_What you need to do_:
Apart from the pictures, every entry below should be repeated exactly.

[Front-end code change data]
* * *
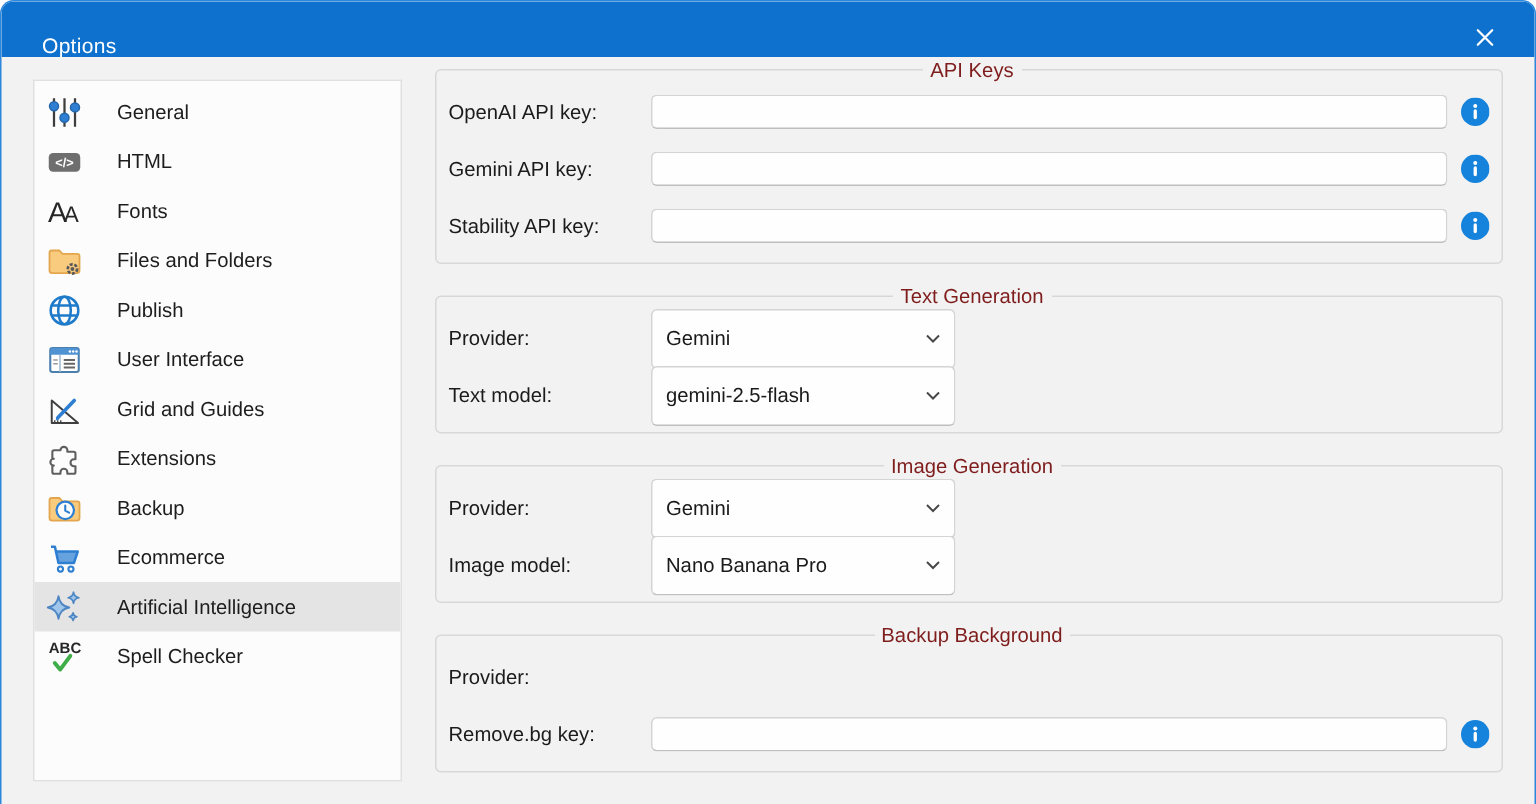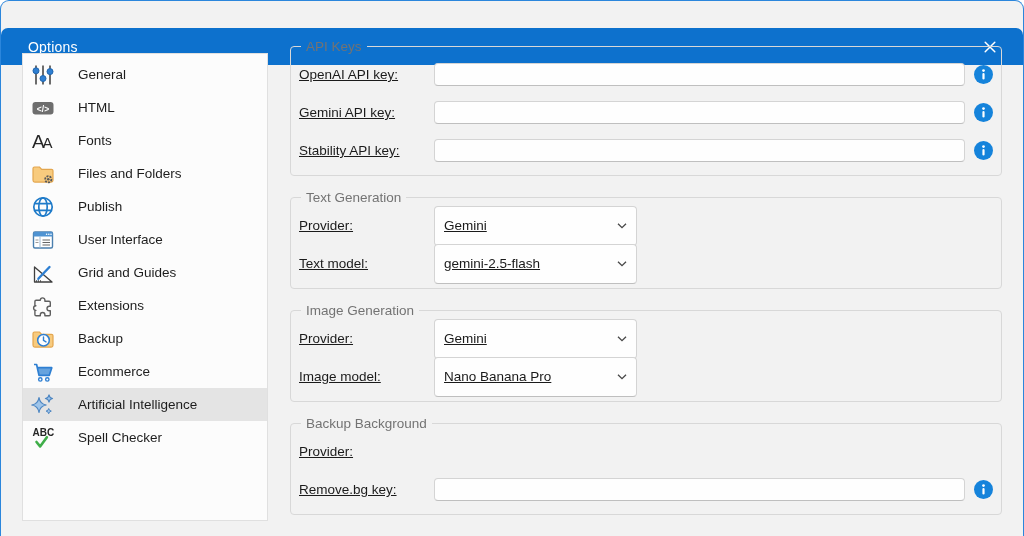--- a/index.html
+++ b/index.html
@@ -7,22 +7,22 @@
     width:1024px;height:536px;position:relative;background:#ffffff;
     font-family:"Liberation Sans", sans-serif;color:#1b1b1b;overflow:hidden;
     -webkit-font-smoothing:antialiased;
   }
   .window{
     position:absolute;left:0;top:0;width:1024px;height:536px;box-sizing:border-box;
     border:1.5px solid #2b86dc;border-bottom:none;border-radius:9px 9px 0 0;
     background:#f2f2f2;overflow:hidden;
   }
   .titlebar{
-    height:37px;background:#0d71cd;display:flex;align-items:center;
-    padding:0 18px 0 27px;border-radius:7px 7px 0 0;margin-top:27px;
+    height:37px;background:#0d71cd;display:flex;align-items:flex-end;
+    padding:0 18px 0 27px;border-radius:7px 7px 0 0;
   }
   .titlebar .title{color:#ffffff;font-size:14px;letter-spacing:.2px;}
   .close-btn{margin-left:auto;width:30px;height:26px;display:flex;align-items:center;justify-content:center;cursor:default;}
   .content{position:absolute;left:0;top:37px;right:0;bottom:0;}
   
   .listbox{
     position:absolute;left:21px;top:15px;width:246px;height:468px;box-sizing:border-box;
     background:#fcfcfc;border:1px solid #e0e0e0;padding-top:4px;overflow:hidden;
   }
   .side-item{
@@ -32,23 +32,23 @@
   .side-item.selected{background:#e4e4e4;}
   .side-icon{width:26px;height:26px;flex:none;display:flex;align-items:center;justify-content:center;}
   
   .main{position:absolute;left:289px;top:1px;width:712px;}
   fieldset.group{
     box-sizing:border-box;width:712px;margin:0 0 14px 0;
     border:1px solid #d8d8d8;border-radius:4px;
     padding:0 8px 13px 8px;background:transparent;
   }
   fieldset.group legend{
-    font-size:13.5px;color:#737373;padding:0 5px;margin-left:2px;line-height:15px;
-  }
-  .form-row{display:flex;align-items:center;height:23px;margin-top:15px;text-decoration:underline;}
+    font-size:13.5px;color:#7f1d1d;padding:0 5px;margin-left:2px;line-height:15px;text-align:center;
+  }
+  .form-row{display:flex;align-items:center;height:23px;margin-top:15px;}
   .form-row:first-of-type{margin-top:9px;}
   .form-label{width:135px;flex:none;font-size:13.5px;color:#1b1b1b;}
   input.text-input{
     box-sizing:border-box;width:531px;height:23px;
     border:1px solid #d4d4d4;border-bottom-color:#bfbfbf;border-radius:4px;
     background:#fefefe;font-family:"Liberation Sans",sans-serif;font-size:13px;
     padding:0 8px;outline:none;color:#1b1b1b;
   }
   .select{
     box-sizing:border-box;width:203px;height:40px;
* * *
_Response for this exercise_:
--- a/index.html
+++ b/index.html
@@ -7,22 +7,22 @@
     width:1024px;height:536px;position:relative;background:#ffffff;
     font-family:"Liberation Sans", sans-serif;color:#1b1b1b;overflow:hidden;
     -webkit-font-smoothing:antialiased;
   }
   .window{
     position:absolute;left:0;top:0;width:1024px;height:536px;box-sizing:border-box;
     border:1.5px solid #2b86dc;border-bottom:none;border-radius:9px 9px 0 0;
     background:#f2f2f2;overflow:hidden;
   }
   .titlebar{
-    height:37px;background:#0d71cd;display:flex;align-items:center;
-    padding:0 18px 0 27px;border-radius:7px 7px 0 0;margin-top:27px;
+    height:37px;background:#0d71cd;display:flex;align-items:flex-end;
+    padding:0 18px 0 27px;border-radius:7px 7px 0 0;
   }
   .titlebar .title{color:#ffffff;font-size:14px;letter-spacing:.2px;}
   .close-btn{margin-left:auto;width:30px;height:26px;display:flex;align-items:center;justify-content:center;cursor:default;}
   .content{position:absolute;left:0;top:37px;right:0;bottom:0;}
   
   .listbox{
     position:absolute;left:21px;top:15px;width:246px;height:468px;box-sizing:border-box;
     background:#fcfcfc;border:1px solid #e0e0e0;padding-top:4px;overflow:hidden;
   }
   .side-item{
@@ -32,23 +32,23 @@
   .side-item.selected{background:#e4e4e4;}
   .side-icon{width:26px;height:26px;flex:none;display:flex;align-items:center;justify-content:center;}
   
   .main{position:absolute;left:289px;top:1px;width:712px;}
   fieldset.group{
     box-sizing:border-box;width:712px;margin:0 0 14px 0;
     border:1px solid #d8d8d8;border-radius:4px;
     padding:0 8px 13px 8px;background:transparent;
   }
   fieldset.group legend{
-    font-size:13.5px;color:#737373;padding:0 5px;margin-left:2px;line-height:15px;
-  }
-  .form-row{display:flex;align-items:center;height:23px;margin-top:15px;text-decoration:underline;}
+    font-size:13.5px;color:#7f1d1d;padding:0 5px;margin-left:2px;line-height:15px;text-align:center;
+  }
+  .form-row{display:flex;align-items:center;height:23px;margin-top:15px;}
   .form-row:first-of-type{margin-top:9px;}
   .form-label{width:135px;flex:none;font-size:13.5px;color:#1b1b1b;}
   input.text-input{
     box-sizing:border-box;width:531px;height:23px;
     border:1px solid #d4d4d4;border-bottom-color:#bfbfbf;border-radius:4px;
     background:#fefefe;font-family:"Liberation Sans",sans-serif;font-size:13px;
     padding:0 8px;outline:none;color:#1b1b1b;
   }
   .select{
     box-sizing:border-box;width:203px;height:40px;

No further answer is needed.